Calote presumido

Empresas terão de dar bens para pagar ICMS atrasado

Autor

2 de maio de 2009, 1h30

Imagine ter de apresentar bens em garantia ao governo todas as vezes em que há atraso no pagamento de impostos. Pois é assim que a Secretaria da Fazenda Estadual do Rio de Janeiro pode agir em relação a distribuidoras e postos de gasolina a partir de agora. Uma lei promulgada no dia 16 de abril pelo governo do estado altera as regras do registro estadual de empresas e autoriza o fisco a exigir dos contribuintes do setor de combustíveis garantias em bens ou dinheiro sempre que eles tiverem débitos em aberto. O detalhe que mais impressiona é que as exigências poderão ser feitas ainda na fase de cobrança administrativa do imposto, ou seja, quando os débitos sequer estão inscritos em dívida ativa.
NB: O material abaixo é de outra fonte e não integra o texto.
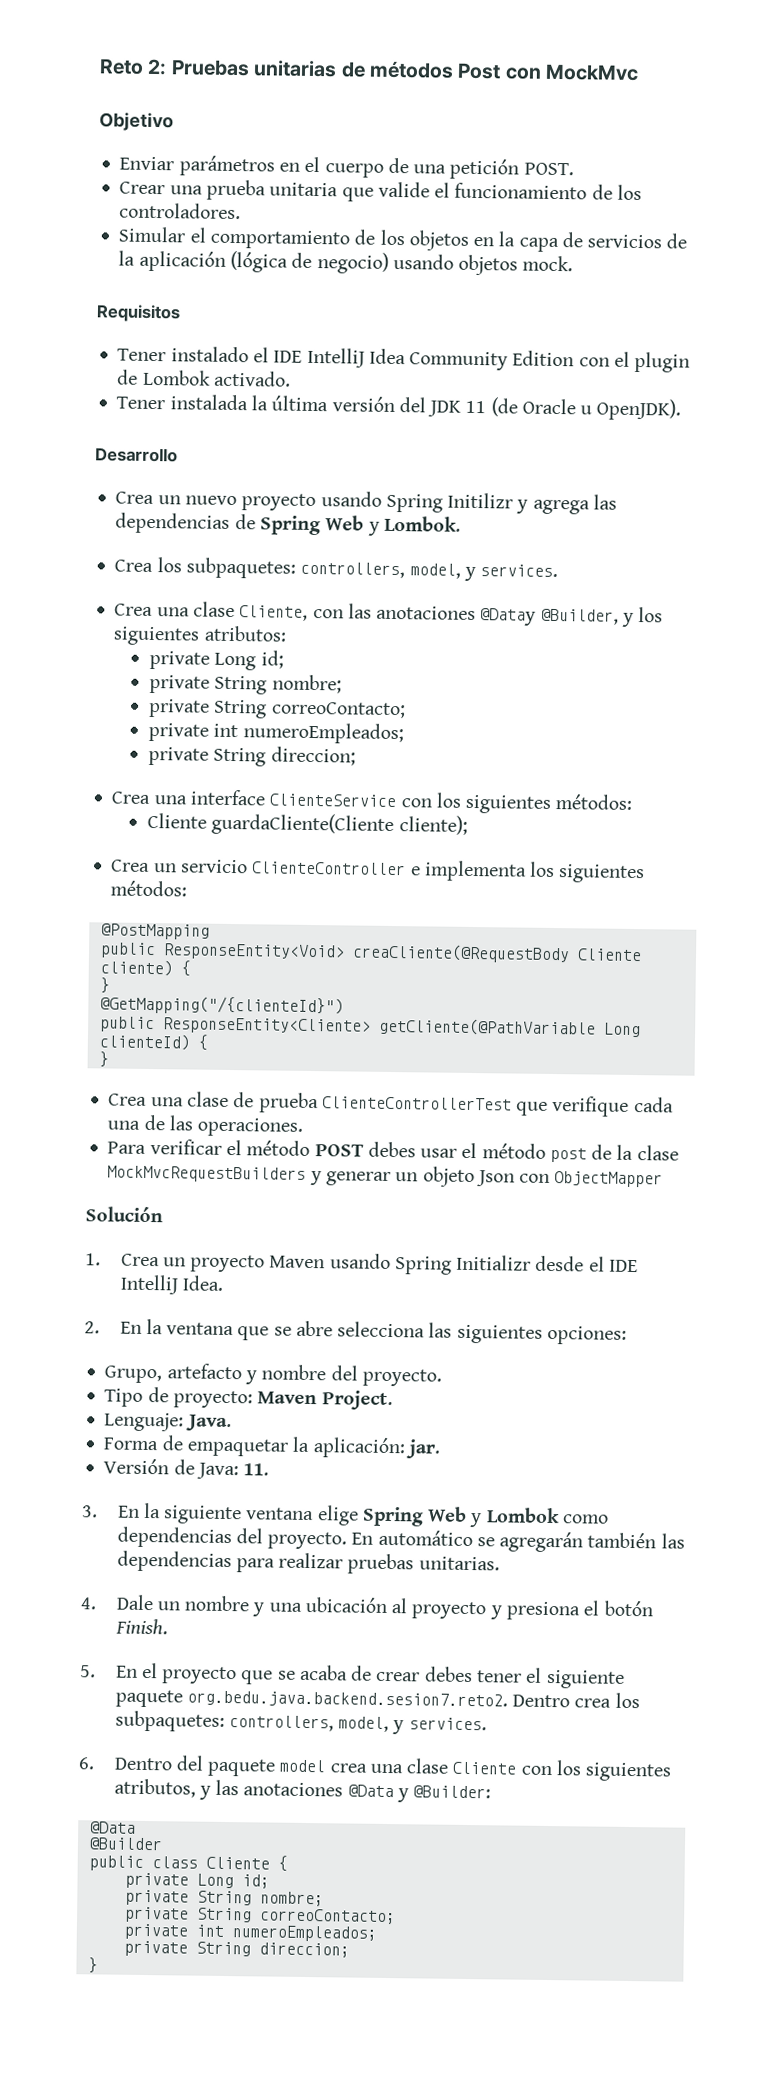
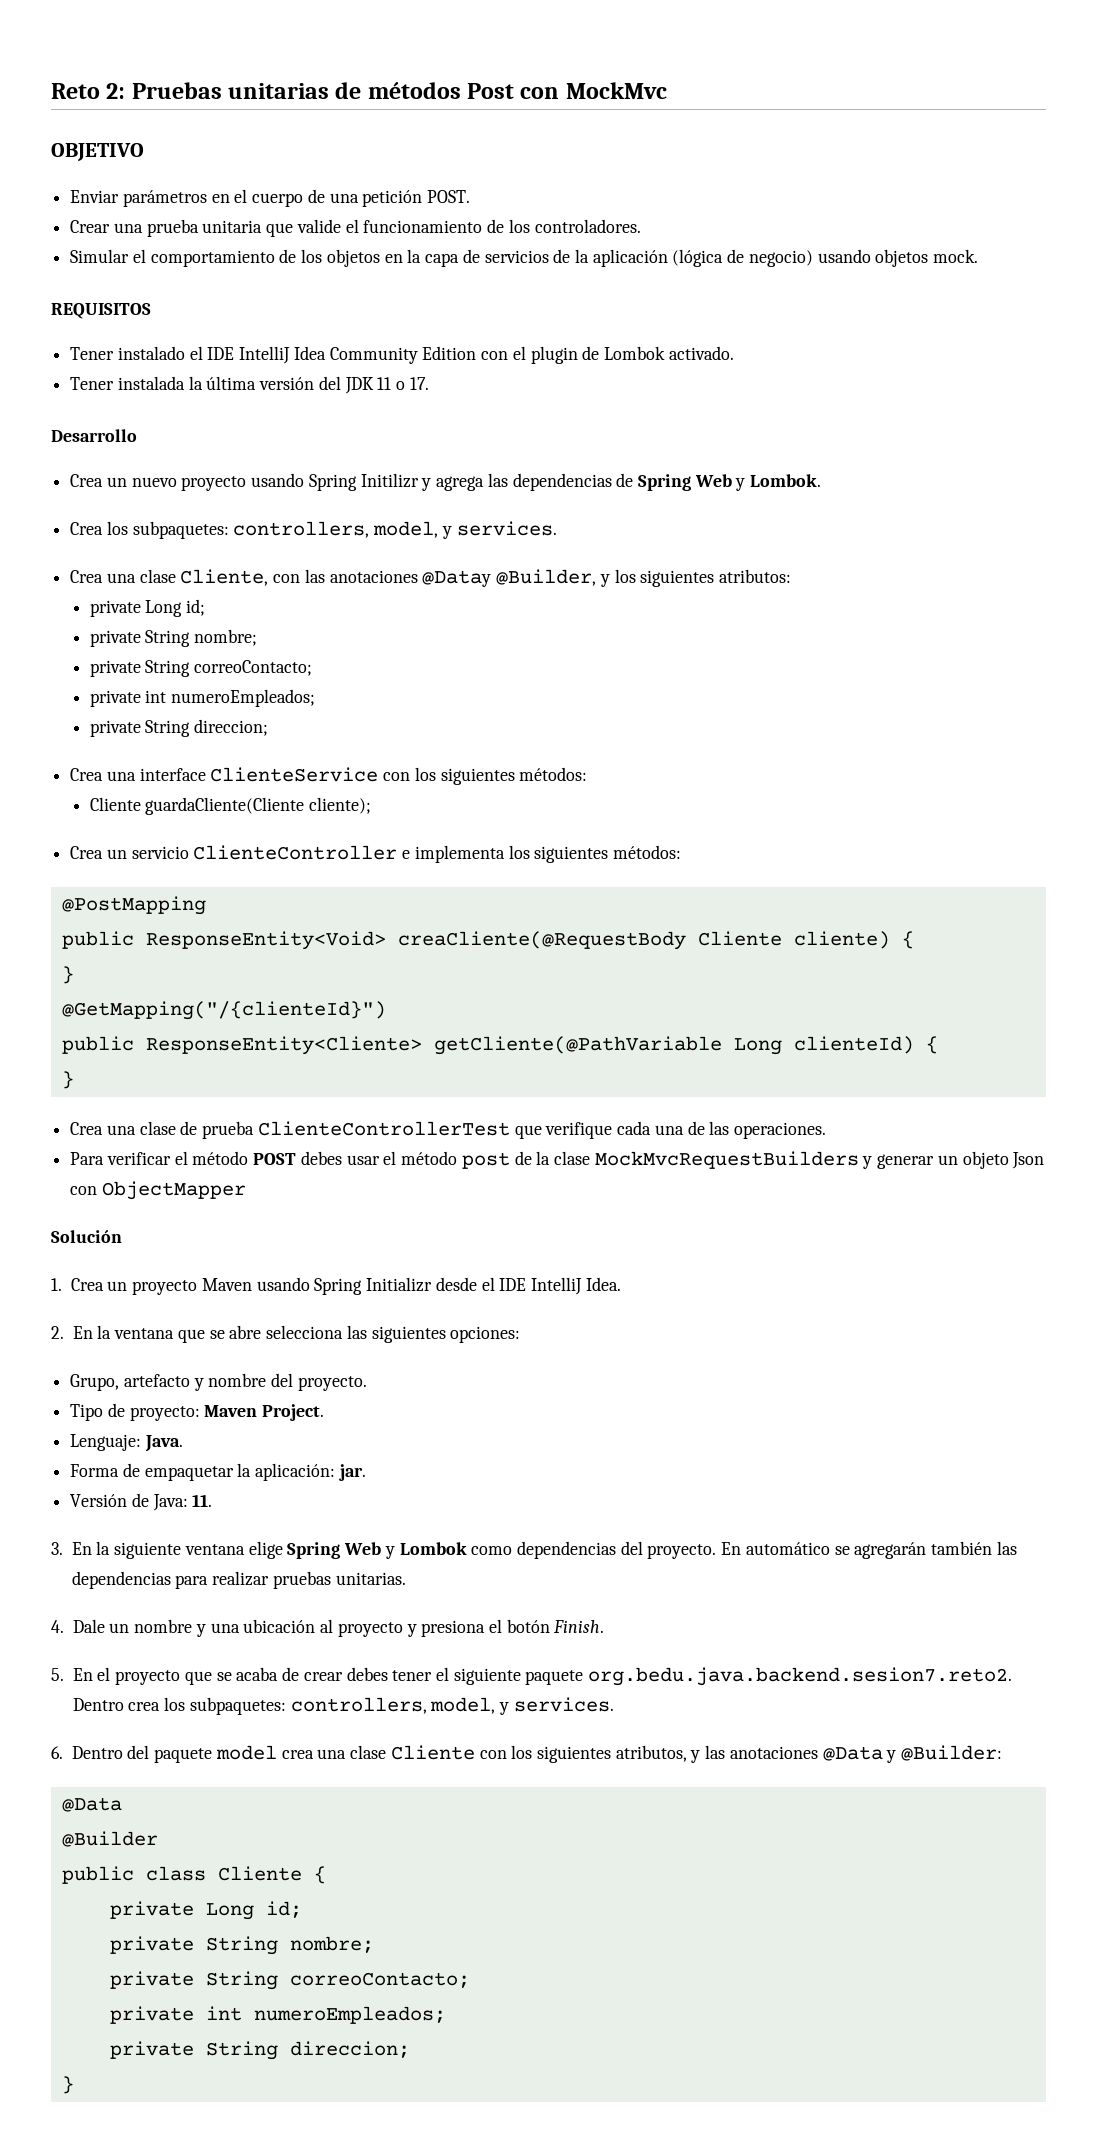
[99,112,174,132] Objetivo -> [51,143,144,161] OBJETIVO
[96,304,181,323] Requisitos -> [51,303,151,319] REQUISITOS
[490,397,682,421] (de Oracle u OpenJDK). -> [396,377,429,390] o 17.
A norma que tem deixado os tributaristas de cabelo em pé é a Lei 5.436/09. O texto acrescenta exigências para a Inscrição Estadual de empresas comerciais no Rio de Janeiro. Entre seus artigos, está o 43-B, que estabelece: “A Secretaria de Estado de Fazenda, no caso de atividades de refino e distribuição de combustíveis, poderá exigir a prestação de garantia do cumprimento das obrigações tributárias”. Quem não cumprir a obrigação pode perder a inscrição.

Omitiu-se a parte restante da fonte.